> _What is needed_
Write out the entries verbatim and leave the images out of the copy.

>>>

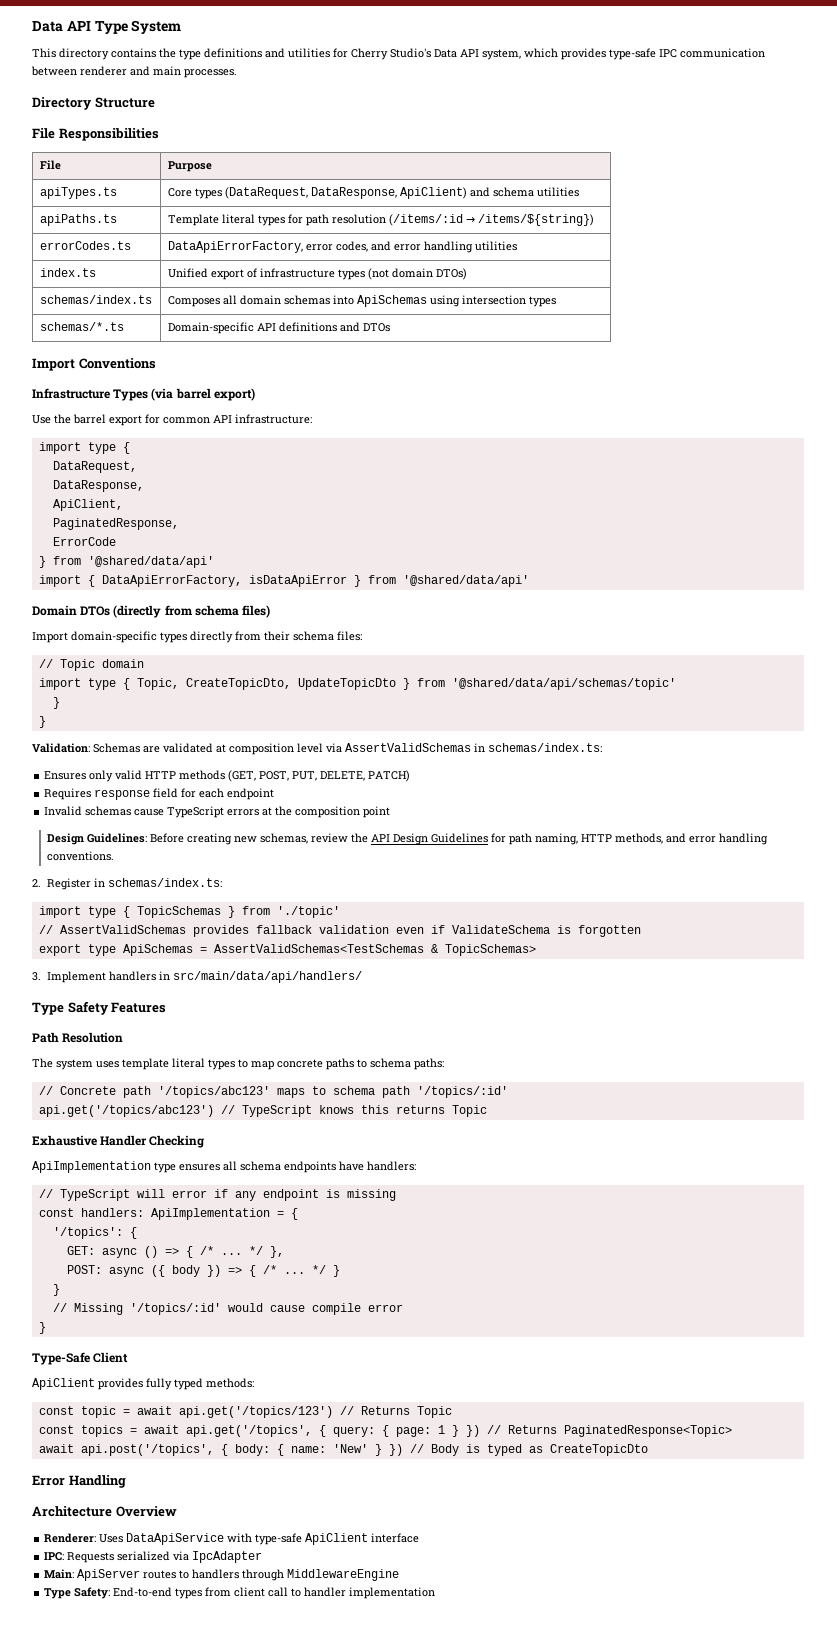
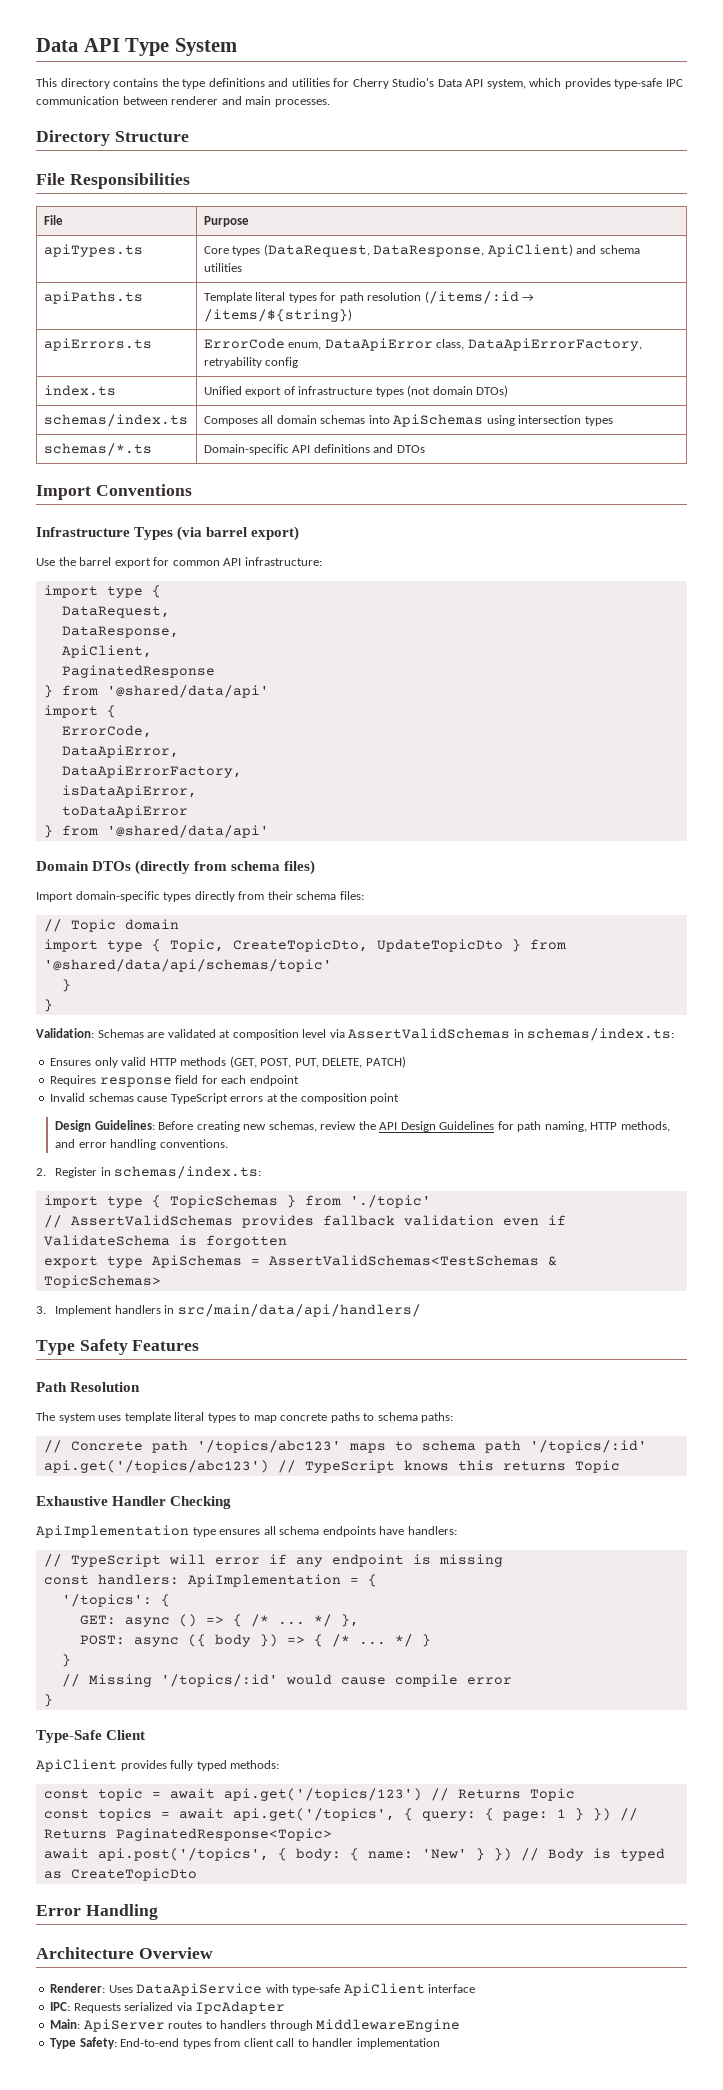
- errorCodes.ts | DataApiErrorFactory, error codes, and error handling utilities
+ apiErrors.ts | ErrorCode enum, DataApiError class, DataApiErrorFactory, retryability config
- PaginatedResponse,
- ErrorCode
+ PaginatedResponse
- import { DataApiErrorFactory, isDataApiError } from '@shared/data/api'
+ import {
+ ErrorCode,
+ DataApiError,
+ DataApiErrorFactory,
+ isDataApiError,
+ toDataApiError
+ } from '@shared/data/api'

<<<

> _Result of this task_
- errorCodes.ts | DataApiErrorFactory, error codes, and error handling utilities
+ apiErrors.ts | ErrorCode enum, DataApiError class, DataApiErrorFactory, retryability config
- PaginatedResponse,
- ErrorCode
+ PaginatedResponse
- import { DataApiErrorFactory, isDataApiError } from '@shared/data/api'
+ import {
+ ErrorCode,
+ DataApiError,
+ DataApiErrorFactory,
+ isDataApiError,
+ toDataApiError
+ } from '@shared/data/api'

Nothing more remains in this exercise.